Corriere della Sera

Gli imprendito­ri del rancore che diventa arma politica

- di Donatella Di Cesare

L’Italia è squassata da un odio di bassa lega, abietto e maleodoran­te. Perché viene dalle viscere. Sembra caduto ogni ritegno. Come se fosse una conquista poter odiare liberament­e, esternare ogni meschinità, vomitare ogni grettezza. E farlo ovunque, in privato e in pubblico: tra le pareti domestiche, sull’autobus e per strada, nei locali pubblici e nei talk show. Per non parlare del web, dove fantasie di violenza, intenzioni aggressive, commenti improntati al disprezzo si moltiplica­no senza più neppure la copertura dell’anonimità.

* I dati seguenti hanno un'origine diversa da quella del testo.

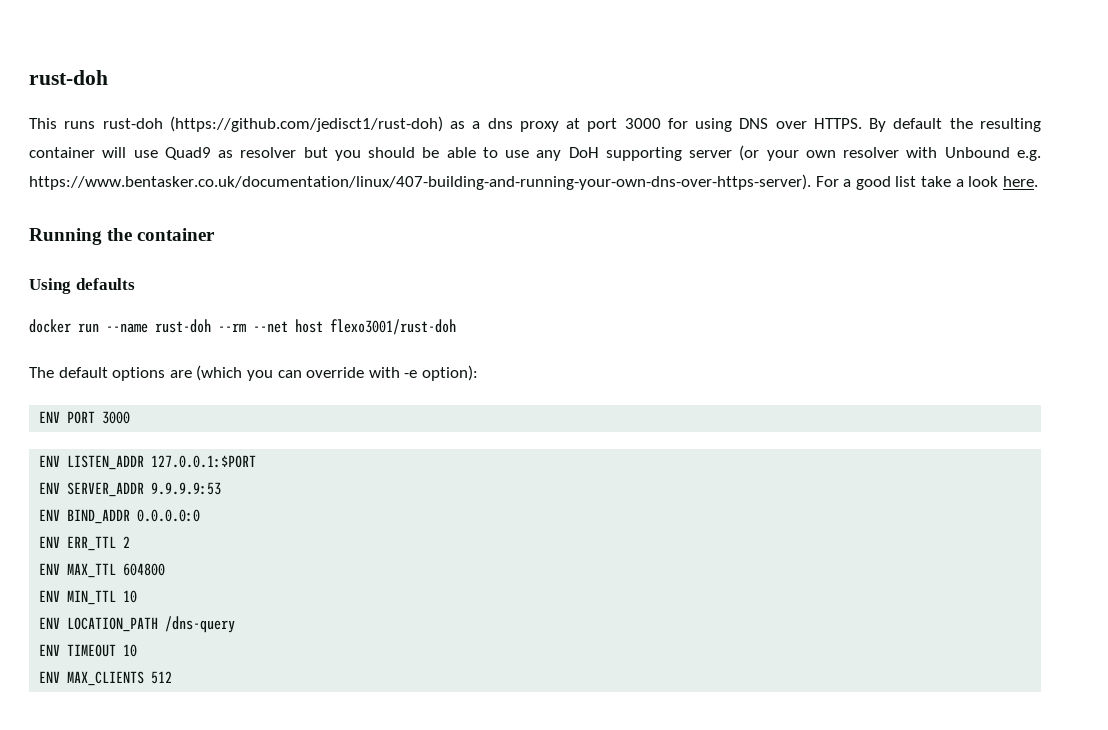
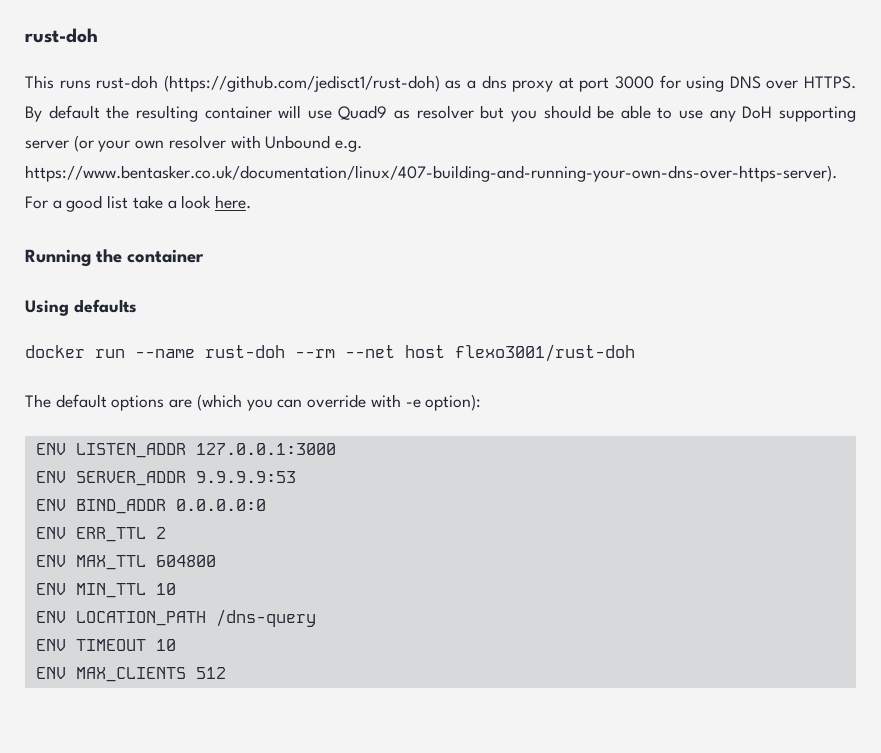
- ENV PORT 3000
- ENV LISTEN_ADDR 127.0.0.1:$PORT
+ ENV LISTEN_ADDR 127.0.0.1:3000

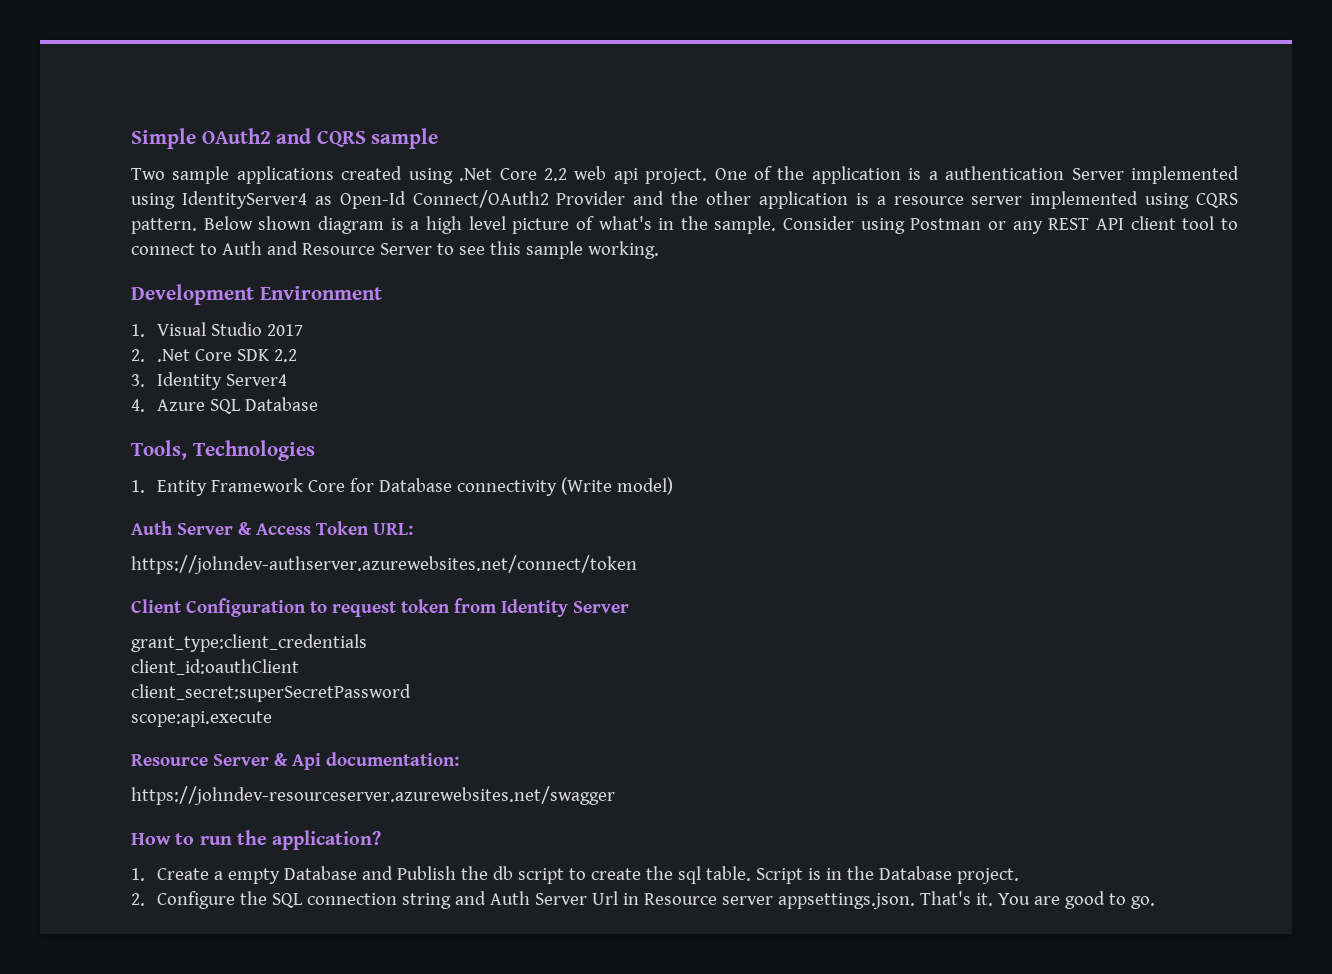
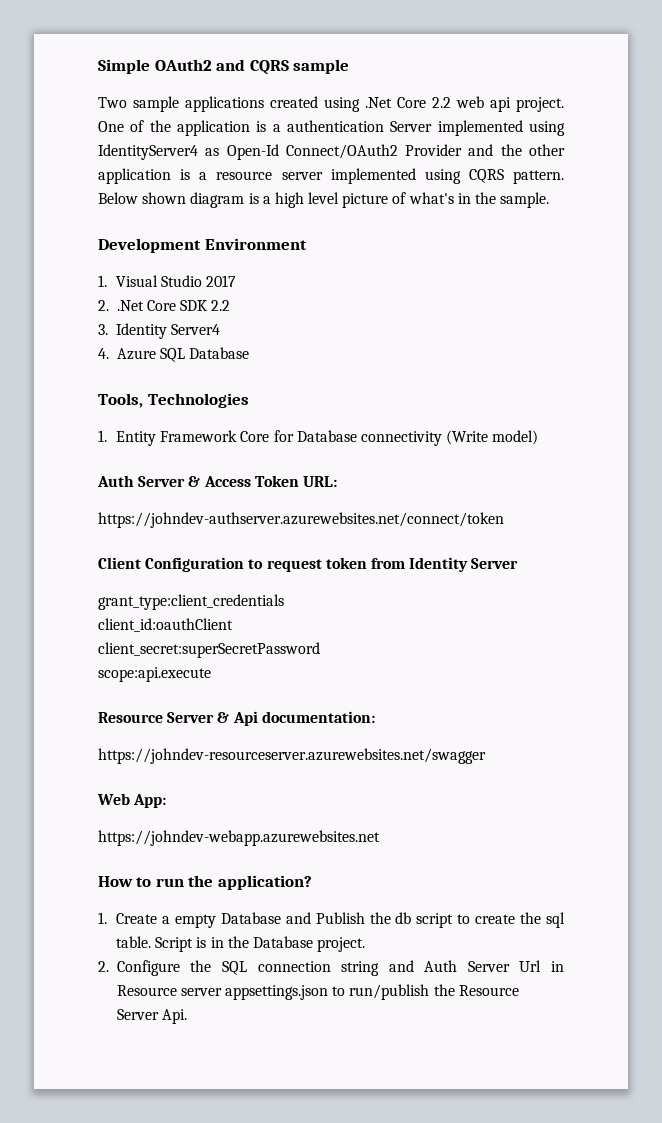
- Consider using Postman or any REST API client tool to connect to Auth and Resource Server to see this sample working.
+ Web App:
+ https://johndev-webapp.azurewebsites.net
- 2. Configure the SQL connection string and Auth Server Url in Resource server appsettings.json. That's it. You are good to go.
+ 2. Configure the SQL connection string and Auth Server Url in Resource server appsettings.json to run/publish the Resource Server Api.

Il fotomontag­gio comparso su Facebook che mostra la testa insanguina­ta di Laura Boldrini, esposta al pubblico ludibrio, oltre a essere un’immagine ripugnante, è una minaccia e un insulto per tutti. L’allarme deve essere alto. Perché dalle parole ai fatti il passo è breve. Lo prova il raid compiuto da Luca Traini, un fascista qualunque, in un Paese dove i fascisti qualunque sono ben più di quanto si voglia ammettere, un razzista qualunque, che ha sparato su persone di colore gridando «Viva l’Italia».

Ma quale Italia? Non quella di molti, moltissimi cittadini che, abituati al rispetto, al confronto, al dialogo, in questi ultimi tempi provano un senso crescente di disagio e una profonda vergogna. Sarebbero invece altri a doversi vergognare ammettendo le proprie responsabi­lità. E sono gli imprendito­ri dell’odio: quelli che lo istillano quotidiana­mente, lo fomentano con scaltrezza, lo coltivano con una pseudoideo­logia che indica nell’immigrato il colpevole di ogni male. Danno l’esempio in pubblico: con il gesto discrimina­torio verso il presunto «nemico», le parole di scherno e le immagini oltraggios­e per chi non la pensa come loro. Mobilitano l’odio, lo convoglian­o, lo dirigono. Ne fanno un’arma politica — per impotenza politica —. Perché nei loro slogan rozzi non c’è che frustrazio­ne, fanatismo, risentimen­to.